En matière d'égalité professionnelle, il faut être en capacité de gérer les parcours professionnels, de voir les évolutions et ne pas se contenter d'examiner la situation de manière statique. On voit de grandes différences sur les grilles de classification. Les partenaires sociaux ont demandé des évolutions sur ce point, mais cela prendra du temps. Tout comme vous, j'ai entendu la ministre dire vouloir renforcer les contrôles portant sur l'égalité professionnelle. Or, les services ont déjà du mal à effectuer 1 200 contrôles. Ce nombre doit passer à 7 000, soit être multiplié par 5, sans effectif supplémentaire. Si vous interrogez des personnes directement en charge, voire des responsables de Direccte, ils vous expliquent ne pas voir comment cela est possible.

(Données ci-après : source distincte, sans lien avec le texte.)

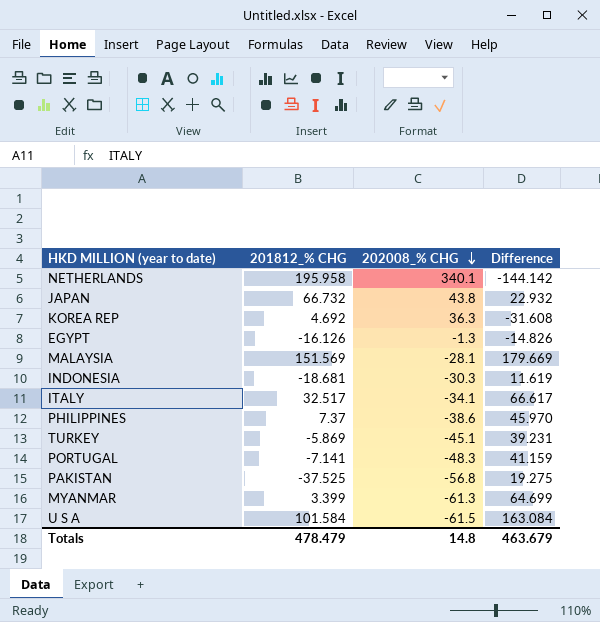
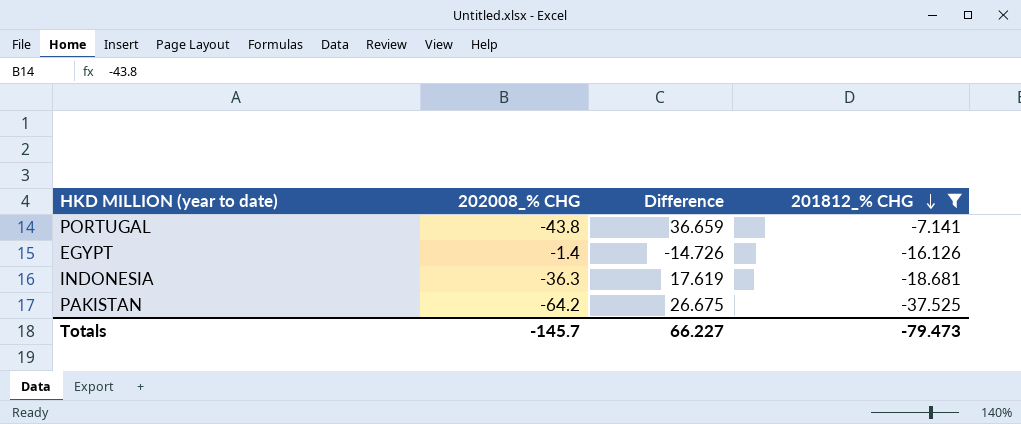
filter: none -> 201812_% CHG <= -7.141
row order: 202008_% CHG descending -> 201812_% CHG descending
column 201812_% CHG | position: 2 -> 4
PORTUGAL | 202008_% CHG: -48.3 -> -43.8
PORTUGAL | Difference: 41.159 -> 36.659
EGYPT | 202008_% CHG: -1.3 -> -1.4
EGYPT | Difference: -14.826 -> -14.726
INDONESIA | 202008_% CHG: -30.3 -> -36.3
INDONESIA | Difference: 11.619 -> 17.619
PAKISTAN | 202008_% CHG: -56.8 -> -64.2
PAKISTAN | Difference: 19.275 -> 26.675
Totals | 202008_% CHG: 14.8 -> -145.7
Totals | Difference: 463.679 -> 66.227
Totals | 201812_% CHG: 478.479 -> -79.473

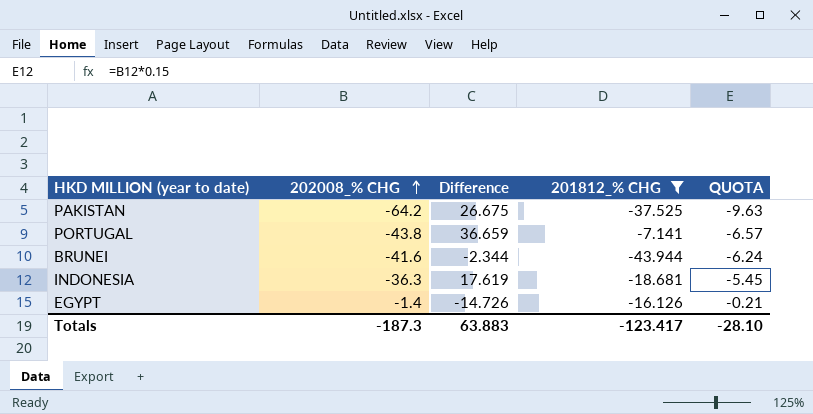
row order: 201812_% CHG descending -> 202008_% CHG ascending
column QUOTA | formula: none -> [202008_% CHG] * 0.15
row BRUNEI: none -> -41.6 | -2.344 | -43.944 | -6.24
Totals | 202008_% CHG: -145.7 -> -187.3
Totals | Difference: 66.227 -> 63.883
Totals | 201812_% CHG: -79.473 -> -123.417

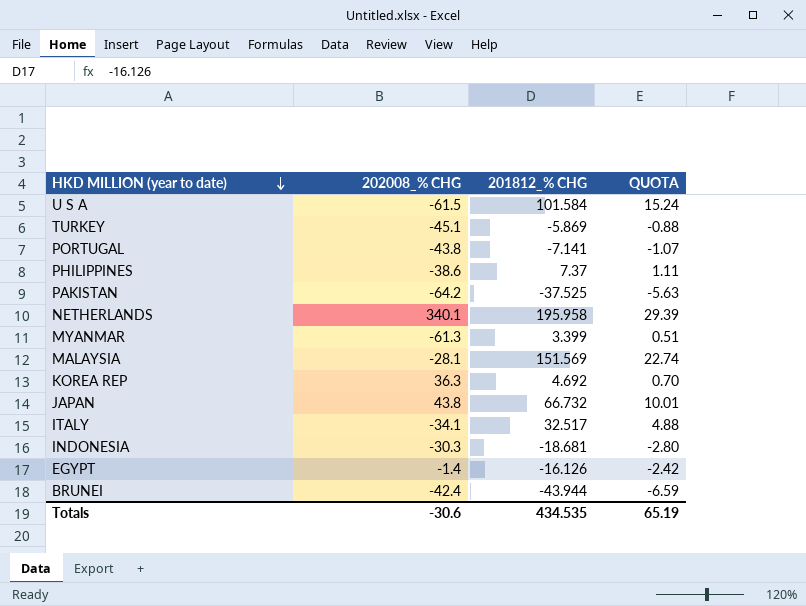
filter: 201812_% CHG <= -7.141 -> none
row order: 202008_% CHG ascending -> HKD MILLION (year to date) descending
column Difference | formula: [201812_% CHG] - [202008_% CHG] -> none
column QUOTA | formula: [202008_% CHG] * 0.15 -> [201812_% CHG] * 0.15
INDONESIA | 202008_% CHG: -36.3 -> -30.3
BRUNEI | 202008_% CHG: -41.6 -> -42.4
Totals | 202008_% CHG: -187.3 -> -30.6
Totals | 201812_% CHG: -123.417 -> 434.535
Totals | QUOTA: -28.10 -> 65.19

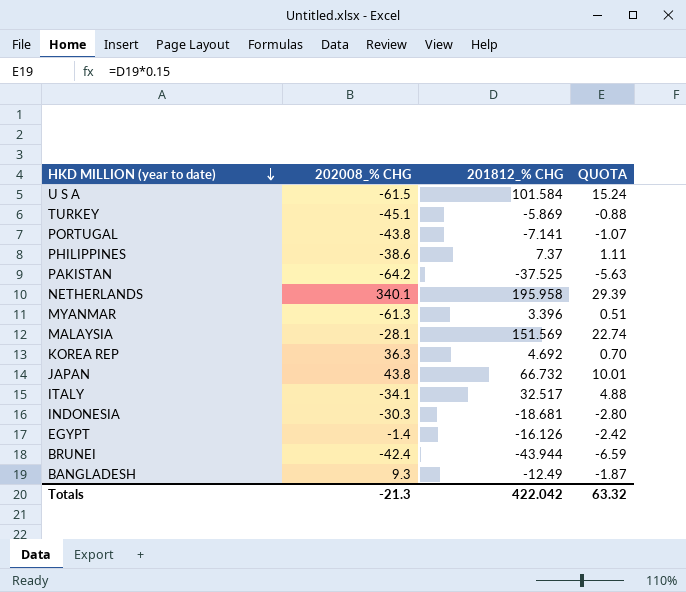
MYANMAR | 201812_% CHG: 3.399 -> 3.396
row BANGLADESH: none -> 9.3 | -12.49 | -1.87
Totals | 202008_% CHG: -30.6 -> -21.3
Totals | 201812_% CHG: 434.535 -> 422.042
Totals | QUOTA: 65.19 -> 63.32

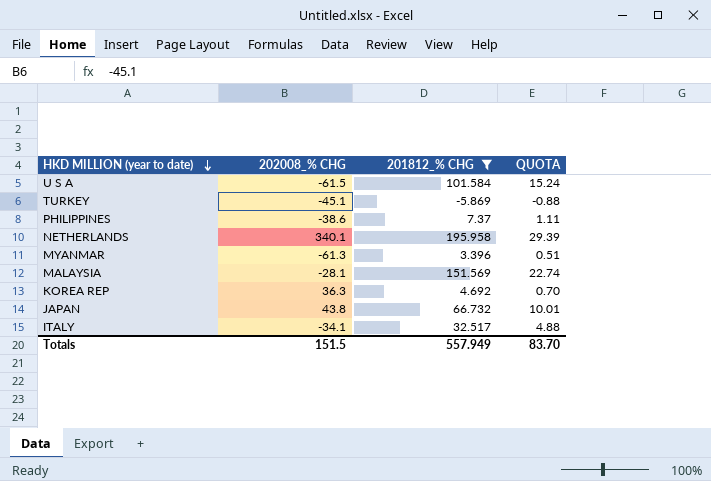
filter: none -> 201812_% CHG >= -5.869
Totals | 202008_% CHG: -21.3 -> 151.5
Totals | 201812_% CHG: 422.042 -> 557.949
Totals | QUOTA: 63.32 -> 83.70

Nous avons défendu la mise en place d'un référent sur le volet « violence sexuelle et sexiste ». Celui-ci devra bénéficier de formations pour savoir comment recevoir une personne victime de violences. Les seules formations prévues aujourd'hui sont celles délivrées dans le cadre du CSE. Or, aucun moyen n'a été accordé à cette politique, sous la pression des lobbyings patronaux, alors même que l'expérience « MeToo » a montré qu'en libérant un peu la parole, des résultats sont possibles.
Pour le handicap, nous souhaitons que toutes les entreprises participent à l'effort d'intégrer des salariés handicapés. Toutefois, le seuil de 20 salariés est choisi pour avoir une unité entière avec un taux à 6 %. Nous étions pour augmenter le taux.
Enfin, le CDD de remplacement est une mauvaise réponse à un vrai problème. Auparavant dans les entreprises, il y avait des salariés polyvalents qui allaient combler les trous temporaires, pour remplacer des congés maladies par exemple. Aujourd'hui, on a externalisé toutes ces fonctions, et les employeurs ont recours à des CDD. Actuellement, lorsque 5 personnes sont absentes, les entreprises doivent recruter 5 CDD. On nous a expliqué que si elles pouvaient avoir recours à un seul CDD ce serait mieux. Or, ce ne sont pas forcément les mêmes compétences, les mêmes horaires qui sont concernés. Tant que l'on reste dans le secteur tertiaire, cette réflexion peut s'entendre, mais dans de nombreux cas, la question des compétences se posera.